InfiniSeqTM Covid-19 Whole Genome Sequencing kit

Sequencing the SARS-CoV-2 genome from Covid19 positive samples is an important tool for variant surveillance and new strain identification. “Infiniseq Covid19 Whole Genome Sequencing kit” yields a Covid-19 Whole Genome Sequencing library using the Infiniseq targeted sequencing technology

The assay includes the Infiniseq SARS-CoV-2 probes, Infiniseq reagents, and InfiniSeq dual indexes required for the creation of indexed Illumina libraries directly from cDNA, derived from SARS-CoV-2 RNA samples. The Infiniseq kit supports up to 384 multiplexed samples in a NextSeq550 run (400M reads) and up to 1536 multiplexed samples in a Novaseq6000 flow cell.

Easily installed on prem/cloud based analysis outputs the consensus sequence and variants compared to a reference sequence of choice. Consensus sequences can be analyzed for strain and lineage annotation using open software tools and can be uploaded to NCBI/GISAID databases.

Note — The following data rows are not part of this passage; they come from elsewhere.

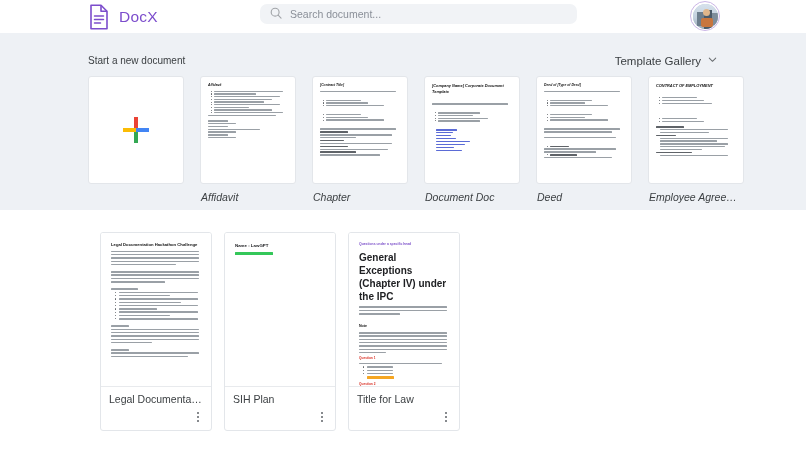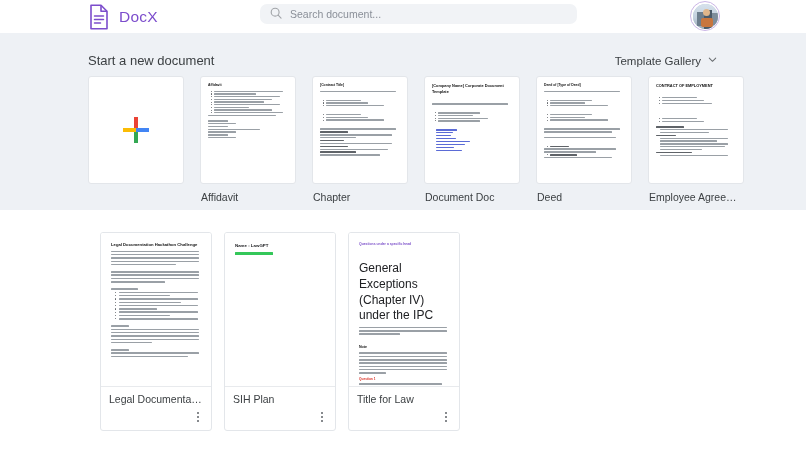--- a/index.html
+++ b/index.html
@@ -90,7 +90,7 @@
     height: 43px;
     padding-top: 12px;
   }
-  .tpl-title { font-size: 13px; color: #3c4043; }
+  .tpl-title { font-size: 10px; color: #3c4043; }
   .tpl-gallery {
     display: flex; align-items: center; gap: 6px;
     font-size: 11.5px; color: #3c4043;

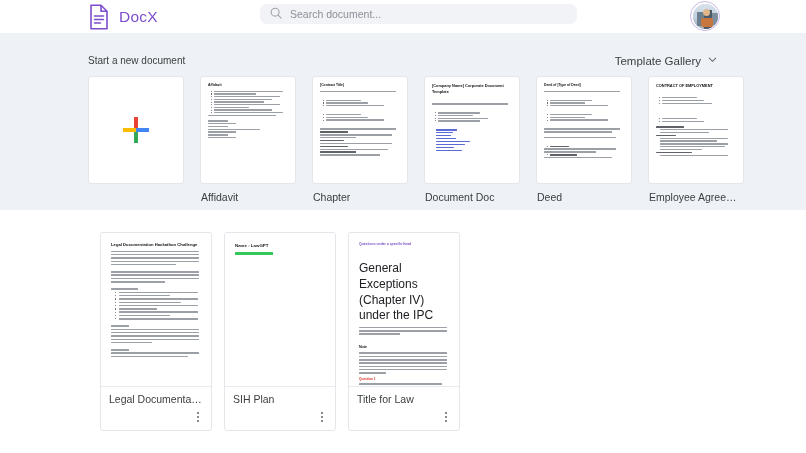--- a/index.html
+++ b/index.html
@@ -99,7 +99,7 @@
   .chevron { width: 11px; height: 11px; opacity: .75; }
 
   .tpl-row { display: flex; gap: 16px; }
-  .tpl-card { width: 96px; cursor: pointer; }
+  .tpl-card { width: 96px; cursor: pointer; font-style: italic; }
   .tpl-thumb {
     width: 96px; height: 108px;
     background: #fff;

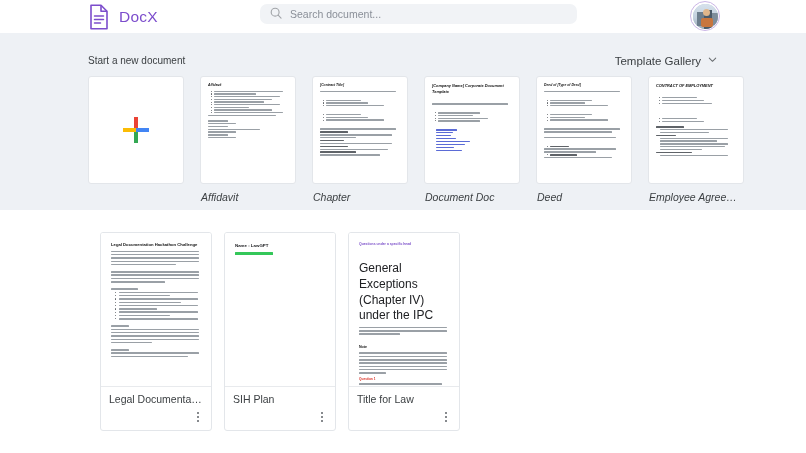--- a/index.html
+++ b/index.html
@@ -178,7 +178,7 @@
 
   .dmini { padding: 9px 10px; font-size: 3px; line-height: 1.6; color:#202124; }
   .dmini .dh { font-weight: bold; font-size: 4.2px; color:#111; line-height:1.35; margin-bottom:3px; }
-  .dmini .dhbig { font-size: 12px; color: #202124; line-height:1.3; margin: 14px 0 3px; }
+  .dmini .dhbig { font-size: 10px; color: #202124; line-height:1.3; margin: 4px 0 3px; font-weight: bold; }
   .dmini .purp { color:#7b4fc9; font-weight:bold; font-size:3.4px; margin-bottom:3px; }
   .dmini .red { color:#d93025; font-weight:bold; font-size:3.2px; margin:3px 0 1.5px; }
   .dmini .sub { font-weight:bold; font-size:3.6px; color:#111; margin:4px 0 2px; }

✔ High-quality libraries. Full genome coverage validated with SARS-CoV-2 Twist
synthetic RNA. More than 95% coverage at X30 using clinical samples.
✔ Simplest and fastest workflow. Only 4 hands-on steps and 3.5 hours from cDNA to an NGS library, ramping any lab’s throughput without additional instrumentation cost. Less than a working day from RNA to NGS.
✔ Automation friendly.
✔ Universality. Compatible with all Covid-19 variants present to date.
✔ Diverce sequencing options. Supports both single and paired-end 150 bp sequencing.
✔ One pot reaction. No internal purification steps are required. Reduction in
consumables consumption and lower chance for cross contamination.
✔ Fits any lab. The only required equipment is a standard thermal cycler.
✔ Easy implementation.
✔ Lowest cost. Support high throughput/whole population pricing.
✔ Made in Israel. By Sequentify, a Weizmann Institute company.